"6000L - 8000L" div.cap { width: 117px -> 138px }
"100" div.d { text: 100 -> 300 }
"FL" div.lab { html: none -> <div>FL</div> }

---

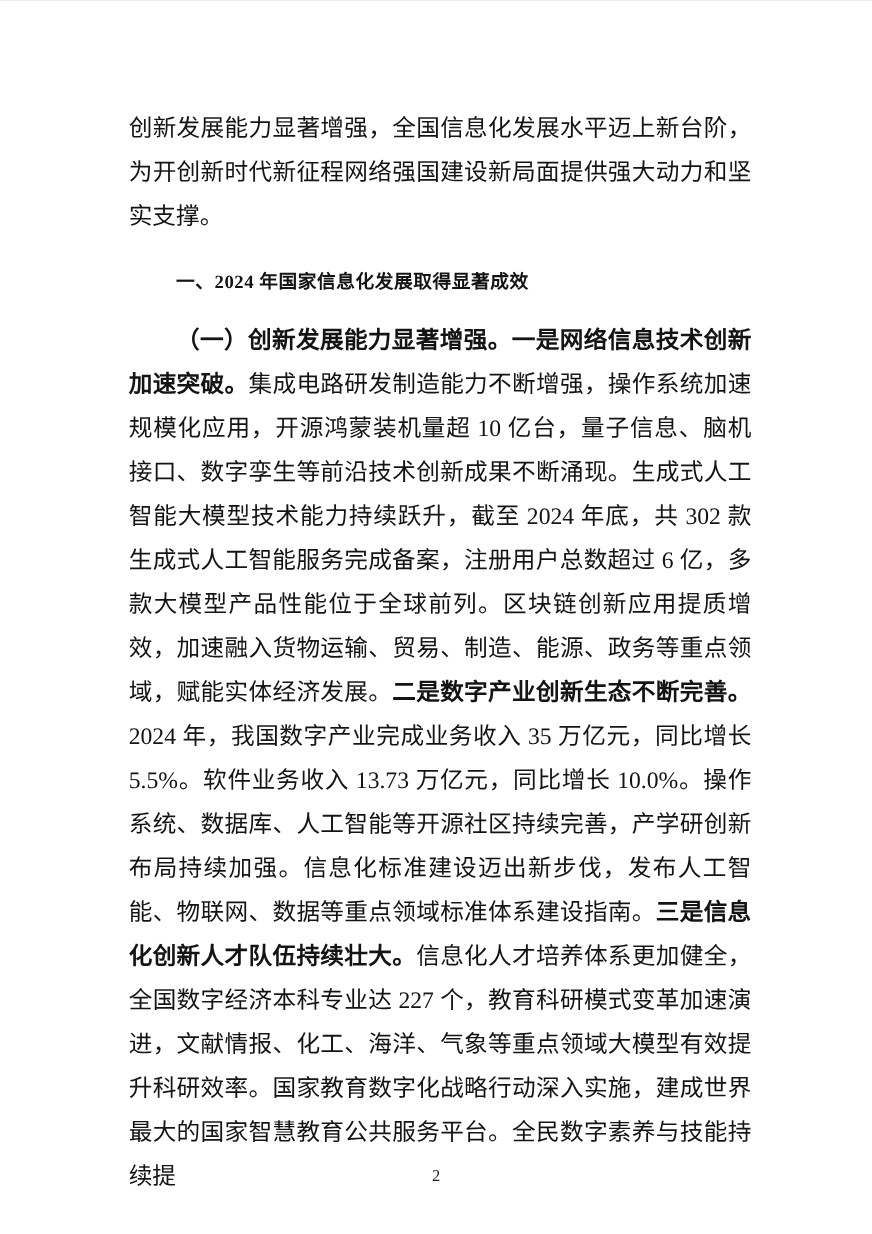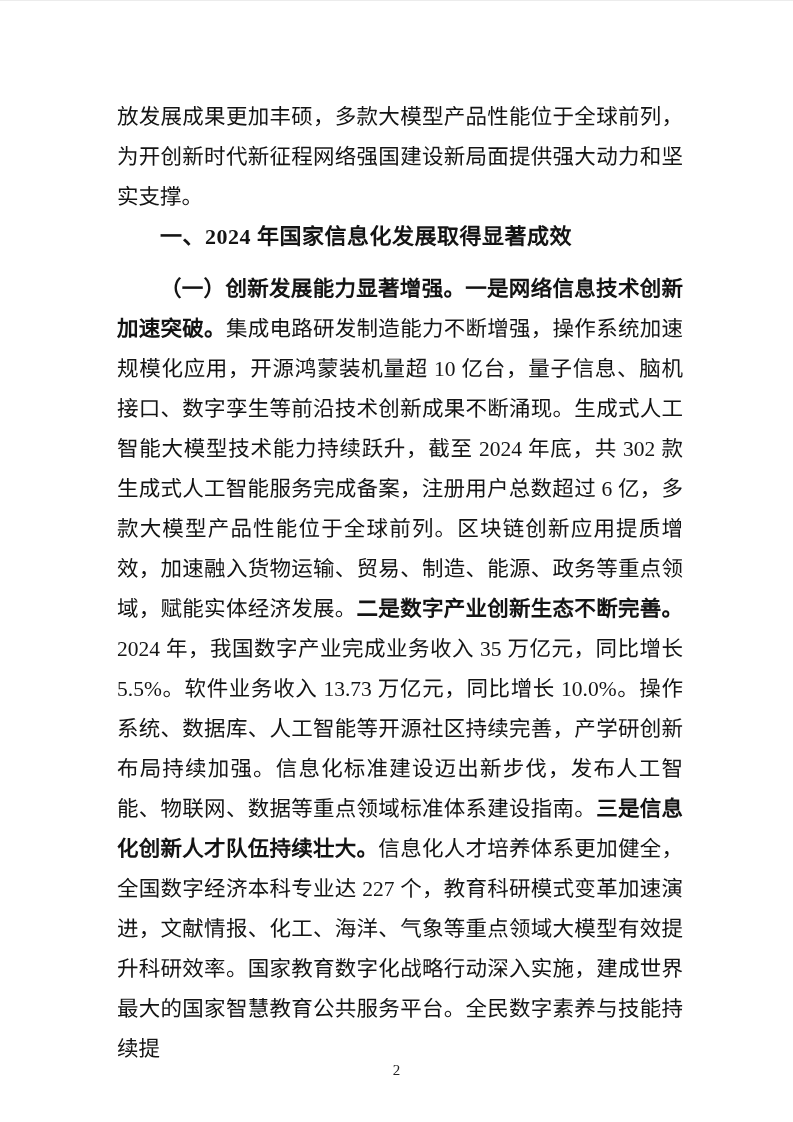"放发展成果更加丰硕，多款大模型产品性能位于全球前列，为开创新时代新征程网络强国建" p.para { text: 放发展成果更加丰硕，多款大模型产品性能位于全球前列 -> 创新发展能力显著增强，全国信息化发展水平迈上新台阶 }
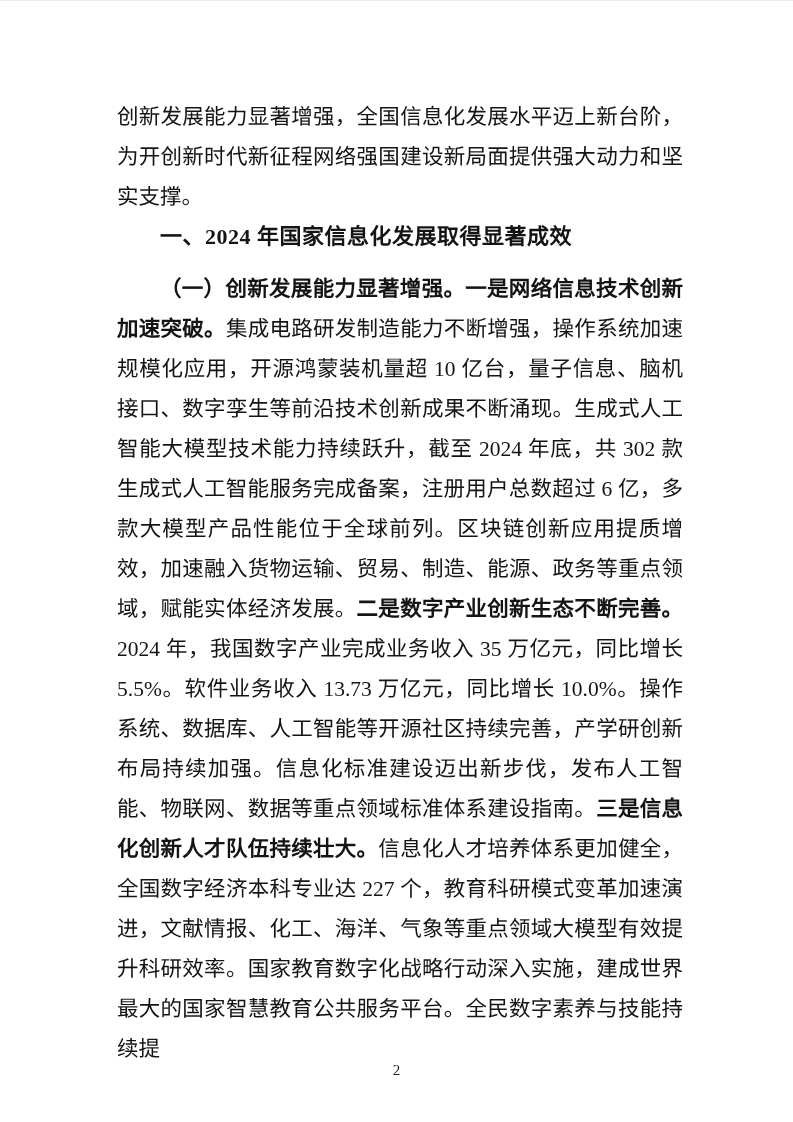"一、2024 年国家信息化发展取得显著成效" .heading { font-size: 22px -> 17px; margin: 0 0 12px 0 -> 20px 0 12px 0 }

Your task —
Whatever else the listing above holds, retype exactly only the lines from the one containing "width: 117px ->" to the one containing "html: none ->", both ends kept.

Task solution —
"6000L - 8000L" div.cap { width: 117px -> 138px }
"100" div.d { text: 100 -> 300 }
"FL" div.lab { html: none -> <div>FL</div> }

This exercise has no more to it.